INPUT MATERIAL:
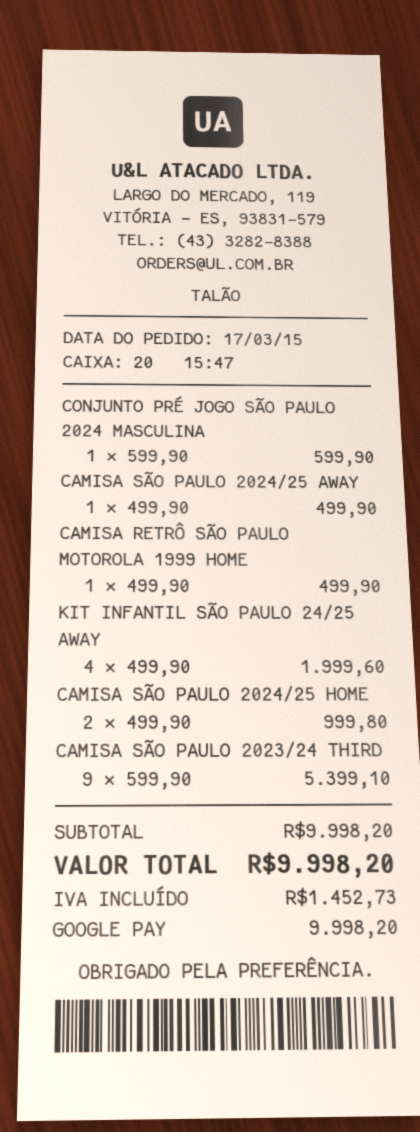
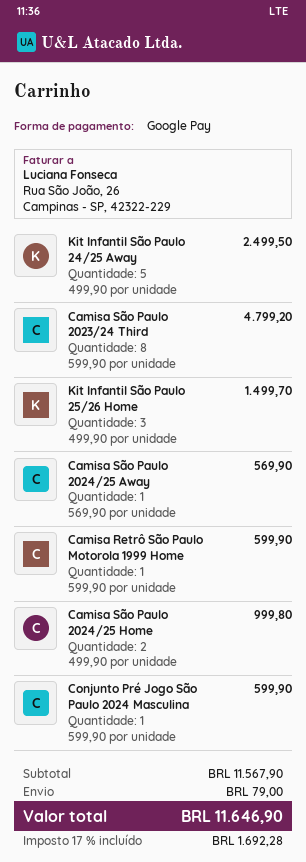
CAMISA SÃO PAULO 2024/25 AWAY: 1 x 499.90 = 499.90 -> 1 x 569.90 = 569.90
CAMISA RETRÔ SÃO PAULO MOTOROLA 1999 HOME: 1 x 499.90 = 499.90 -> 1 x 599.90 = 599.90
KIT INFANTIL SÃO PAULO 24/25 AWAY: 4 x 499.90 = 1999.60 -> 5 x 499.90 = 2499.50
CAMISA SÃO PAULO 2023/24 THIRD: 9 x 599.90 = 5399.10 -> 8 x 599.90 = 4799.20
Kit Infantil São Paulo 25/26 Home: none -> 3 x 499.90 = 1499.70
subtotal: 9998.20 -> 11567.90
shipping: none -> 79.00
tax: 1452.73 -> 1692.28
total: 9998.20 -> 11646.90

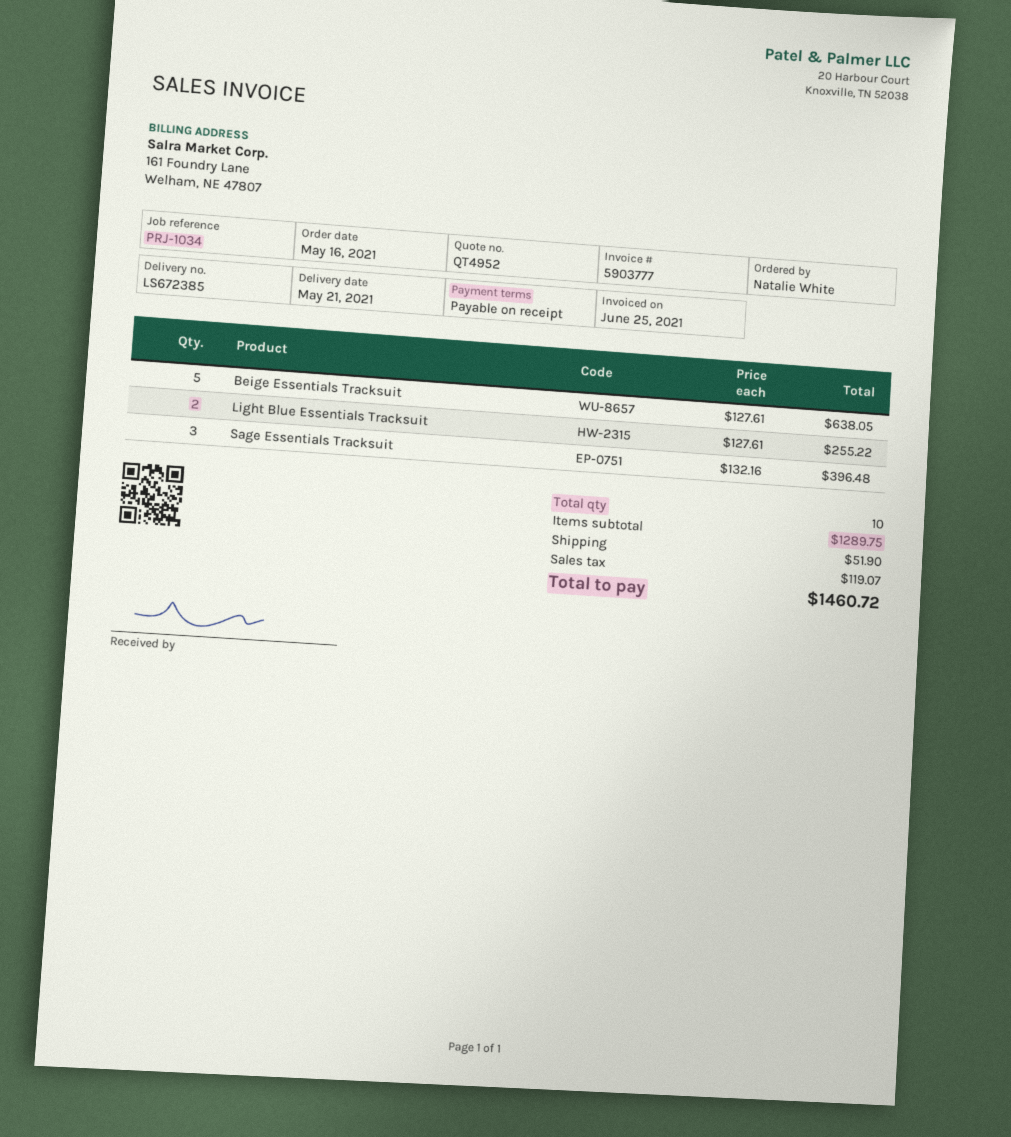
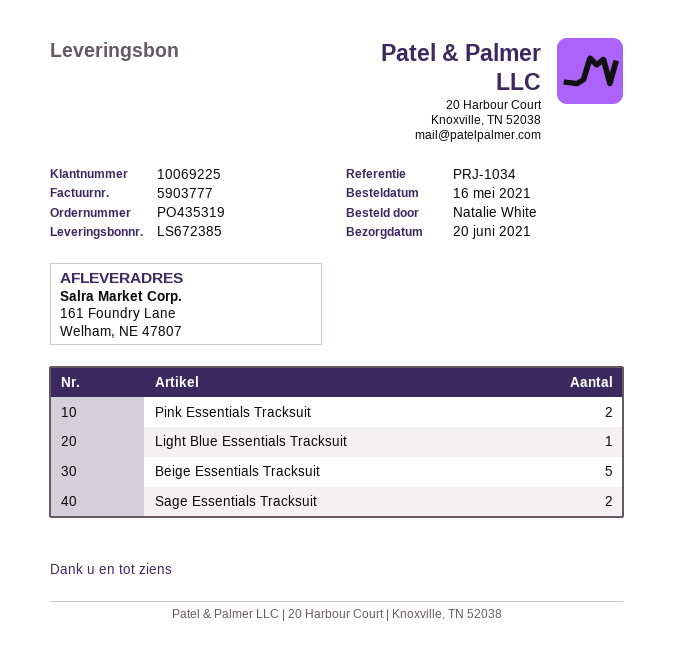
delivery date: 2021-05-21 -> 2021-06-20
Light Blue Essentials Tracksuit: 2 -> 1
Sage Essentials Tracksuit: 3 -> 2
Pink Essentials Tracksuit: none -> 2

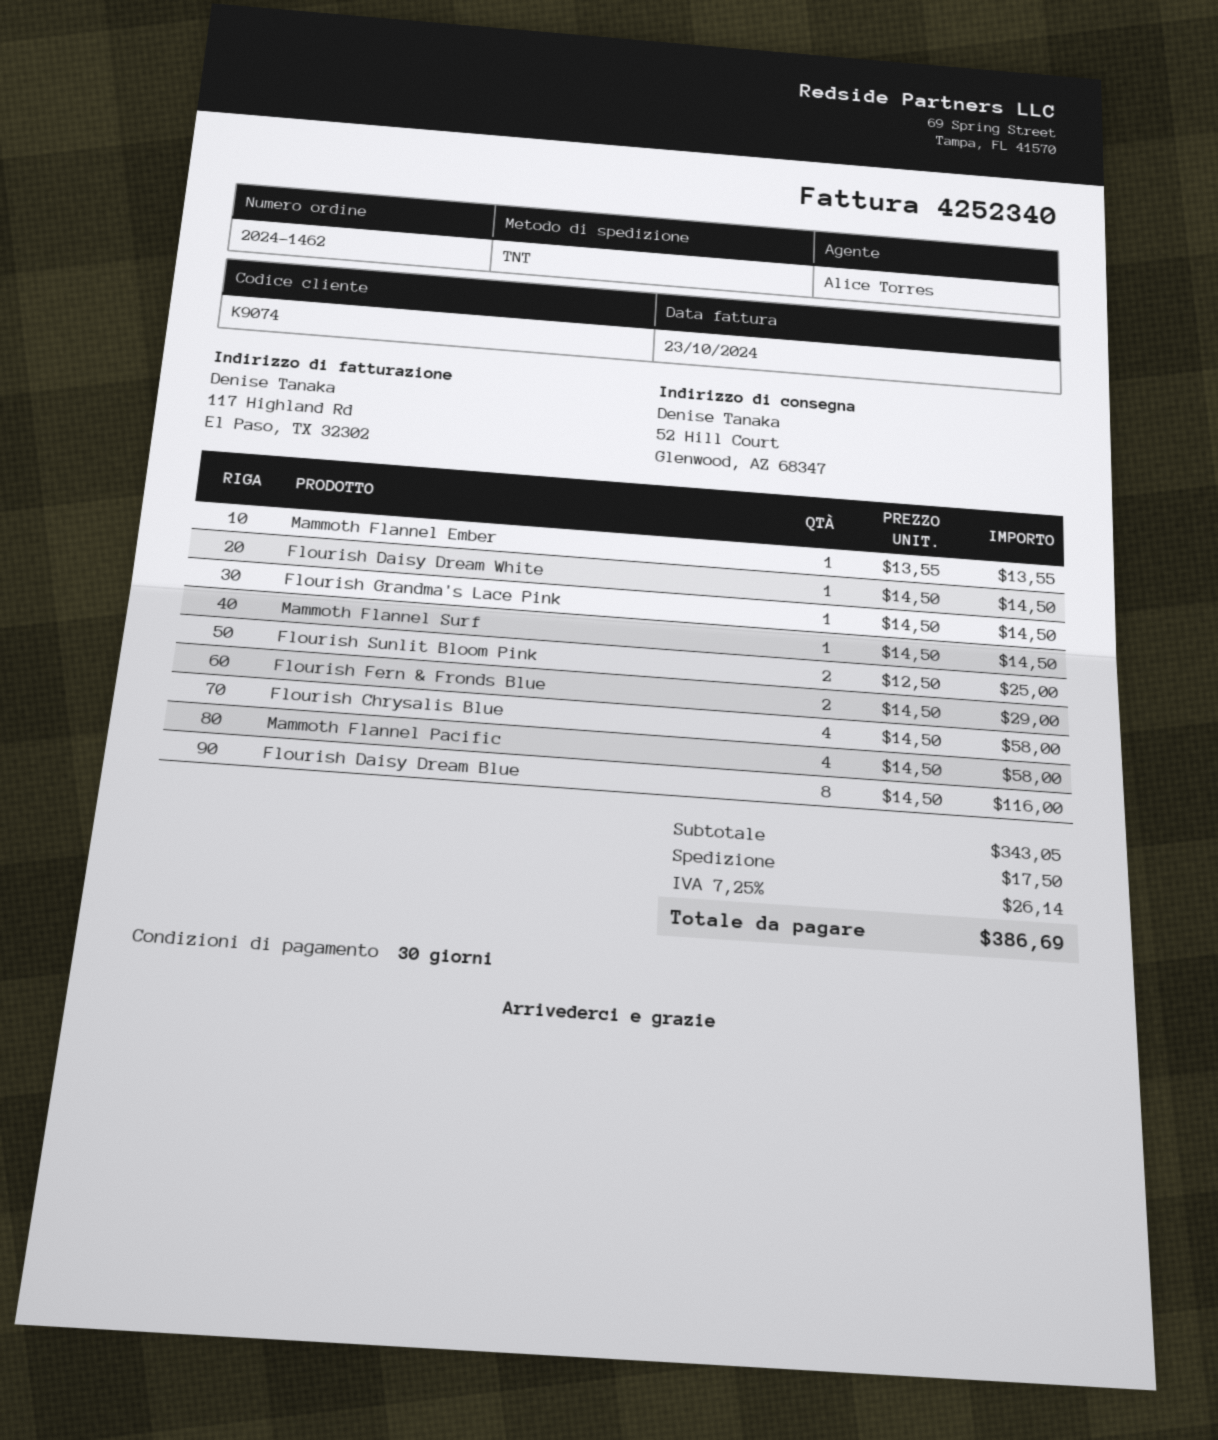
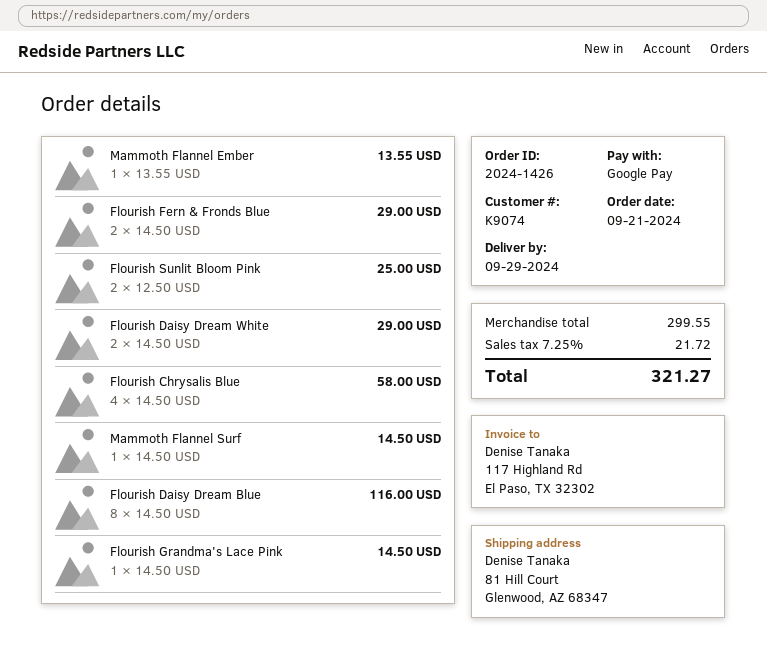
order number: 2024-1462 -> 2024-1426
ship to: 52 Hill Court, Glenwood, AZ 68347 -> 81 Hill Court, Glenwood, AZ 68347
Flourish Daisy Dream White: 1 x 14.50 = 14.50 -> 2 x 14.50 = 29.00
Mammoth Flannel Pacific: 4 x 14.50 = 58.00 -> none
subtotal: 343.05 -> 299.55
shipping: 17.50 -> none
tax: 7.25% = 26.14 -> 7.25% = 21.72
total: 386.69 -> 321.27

* * *

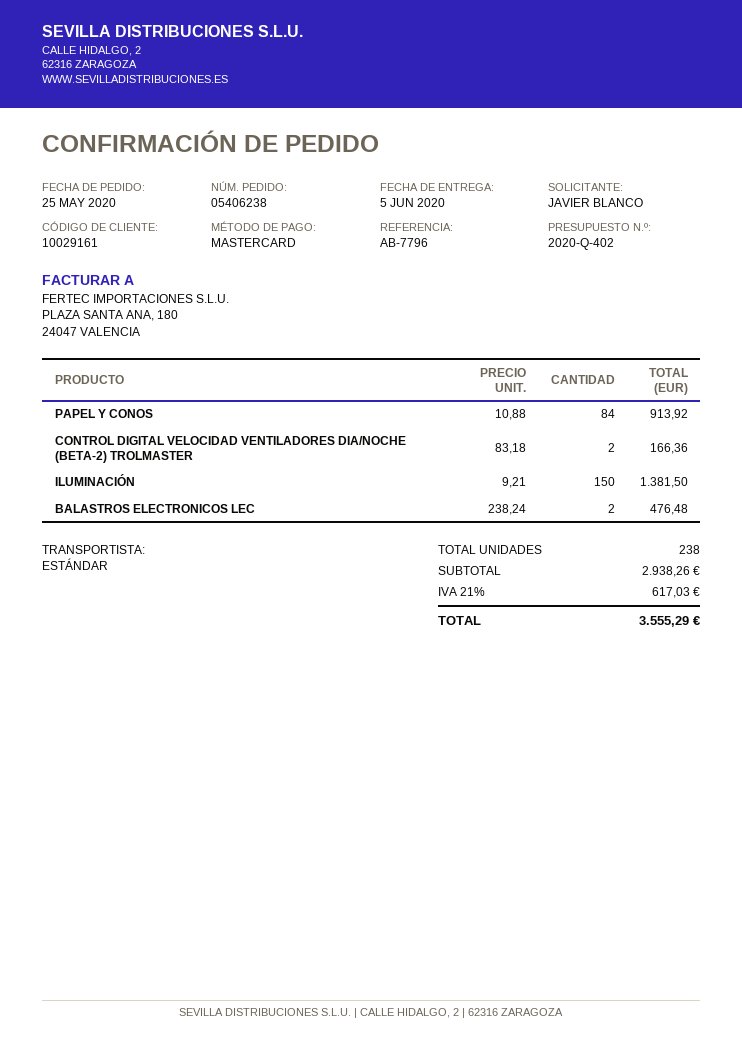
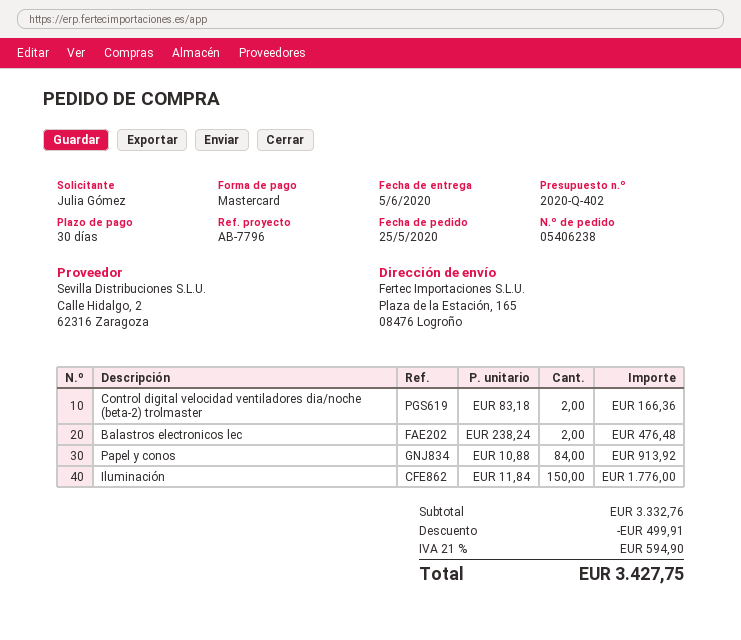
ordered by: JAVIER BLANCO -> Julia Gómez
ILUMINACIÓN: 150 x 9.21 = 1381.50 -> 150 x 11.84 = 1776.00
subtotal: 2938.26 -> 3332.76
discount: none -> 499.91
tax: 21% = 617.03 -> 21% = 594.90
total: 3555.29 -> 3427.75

* * *

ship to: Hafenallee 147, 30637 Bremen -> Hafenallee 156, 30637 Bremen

DIRECTIONS FOR THIS TASK: Copy exactly, without pictures, the lines above from the one with "delivery date: 2021-05-21 -> 2021-06-20" down to the one with "total: 386.69 -> 321.27", inclusive.

THE ANSWER:
delivery date: 2021-05-21 -> 2021-06-20
Light Blue Essentials Tracksuit: 2 -> 1
Sage Essentials Tracksuit: 3 -> 2
Pink Essentials Tracksuit: none -> 2

order number: 2024-1462 -> 2024-1426
ship to: 52 Hill Court, Glenwood, AZ 68347 -> 81 Hill Court, Glenwood, AZ 68347
Flourish Daisy Dream White: 1 x 14.50 = 14.50 -> 2 x 14.50 = 29.00
Mammoth Flannel Pacific: 4 x 14.50 = 58.00 -> none
subtotal: 343.05 -> 299.55
shipping: 17.50 -> none
tax: 7.25% = 26.14 -> 7.25% = 21.72
total: 386.69 -> 321.27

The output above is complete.